>>>

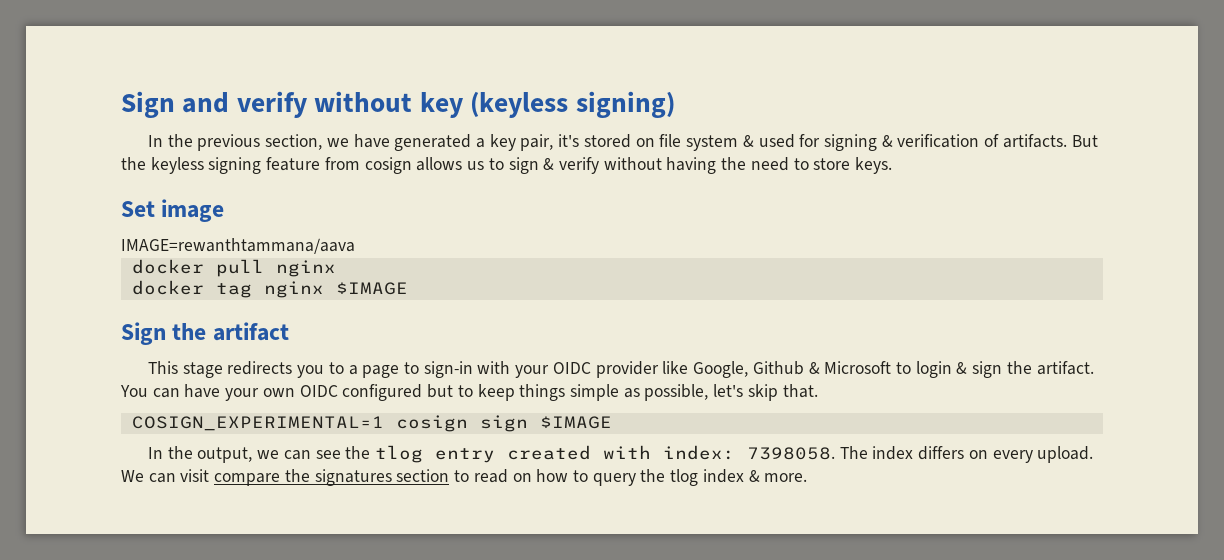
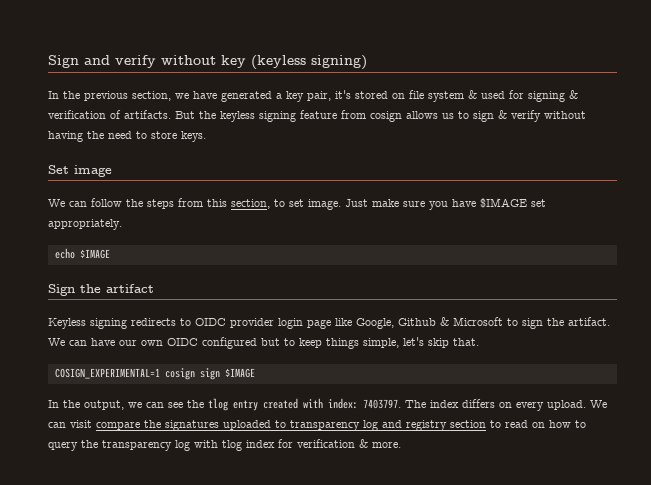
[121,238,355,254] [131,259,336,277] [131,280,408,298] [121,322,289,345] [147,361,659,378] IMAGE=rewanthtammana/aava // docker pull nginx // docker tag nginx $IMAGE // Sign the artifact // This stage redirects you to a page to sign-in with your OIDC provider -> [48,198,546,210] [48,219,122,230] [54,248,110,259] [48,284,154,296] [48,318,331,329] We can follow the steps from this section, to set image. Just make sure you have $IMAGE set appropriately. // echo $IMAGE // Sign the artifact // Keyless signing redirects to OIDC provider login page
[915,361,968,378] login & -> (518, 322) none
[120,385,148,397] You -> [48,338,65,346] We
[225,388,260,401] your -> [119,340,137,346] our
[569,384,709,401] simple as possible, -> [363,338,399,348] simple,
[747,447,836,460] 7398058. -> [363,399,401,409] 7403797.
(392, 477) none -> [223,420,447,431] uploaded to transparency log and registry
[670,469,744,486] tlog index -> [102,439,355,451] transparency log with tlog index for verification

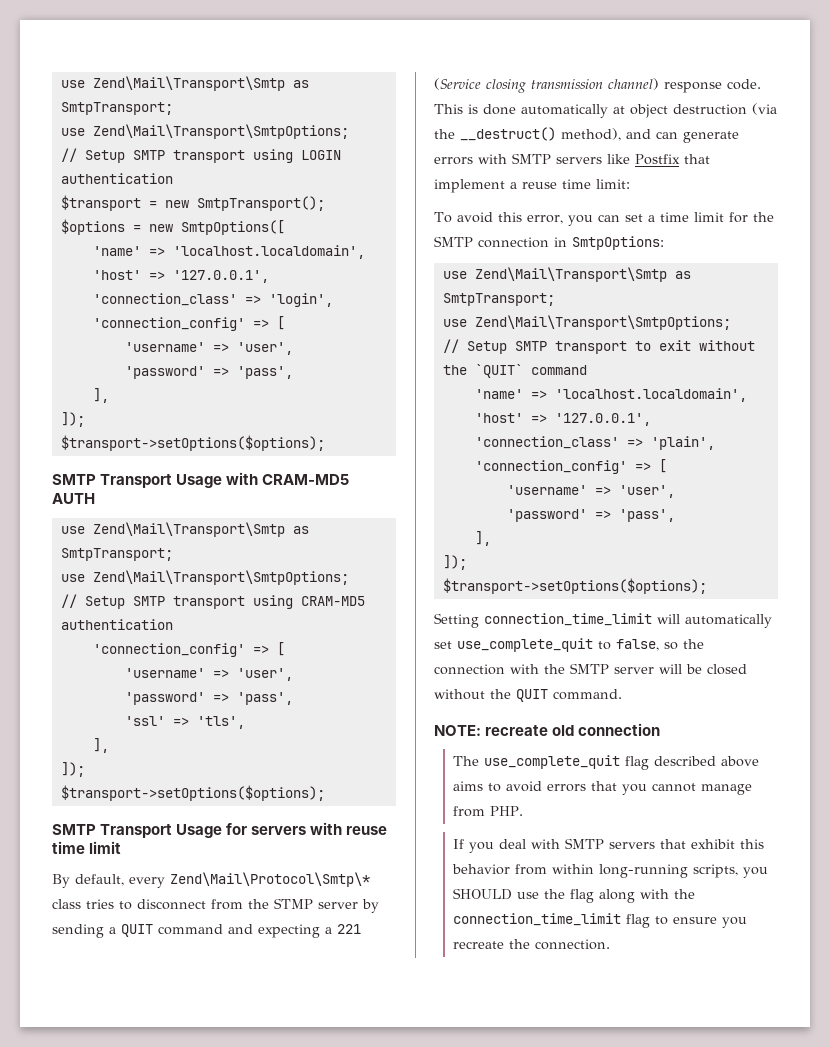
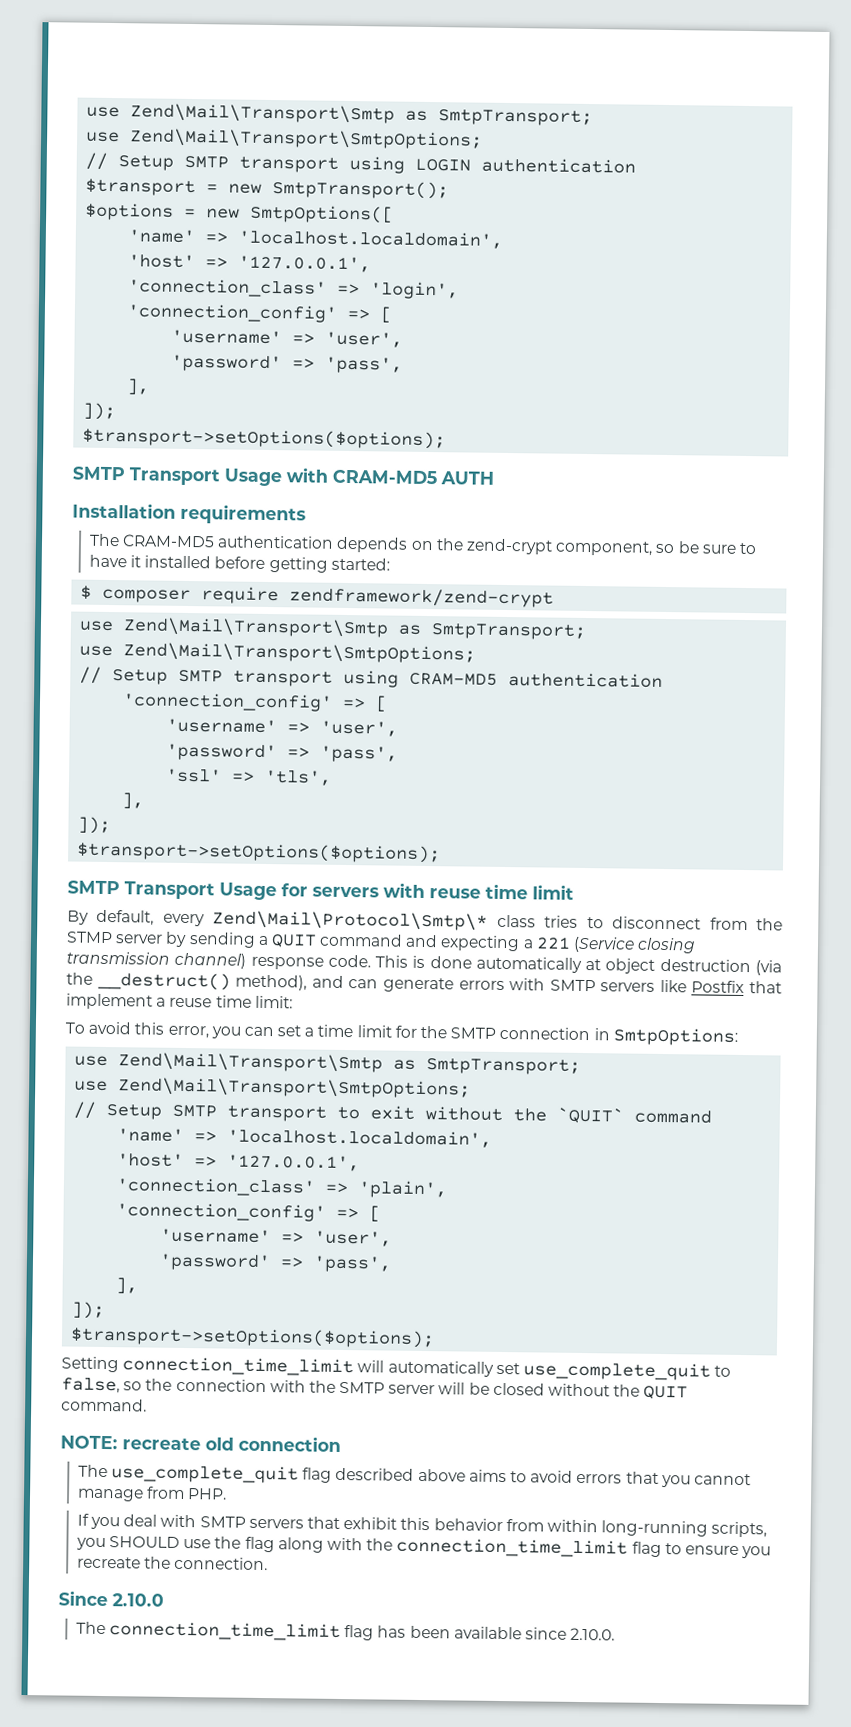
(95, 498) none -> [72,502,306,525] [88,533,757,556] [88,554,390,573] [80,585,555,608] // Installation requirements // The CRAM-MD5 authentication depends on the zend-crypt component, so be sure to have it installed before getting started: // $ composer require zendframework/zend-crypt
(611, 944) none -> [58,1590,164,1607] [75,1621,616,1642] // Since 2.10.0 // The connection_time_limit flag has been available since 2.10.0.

<<<

WHAT THE EXERCISE ASKS » Above are the records; restate exactly the lines from the one containing "[747,447,836,460] 7398058. ->" through the one containing "(95, 498) none", keeping pictures out.

REPLY TO THE EXERCISE »
[747,447,836,460] 7398058. -> [363,399,401,409] 7403797.
(392, 477) none -> [223,420,447,431] uploaded to transparency log and registry
[670,469,744,486] tlog index -> [102,439,355,451] transparency log with tlog index for verification

(95, 498) none -> [72,502,306,525] [88,533,757,556] [88,554,390,573] [80,585,555,608] // Installation requirements // The CRAM-MD5 authentication depends on the zend-crypt component, so be sure to have it installed before getting started: // $ composer require zendframework/zend-crypt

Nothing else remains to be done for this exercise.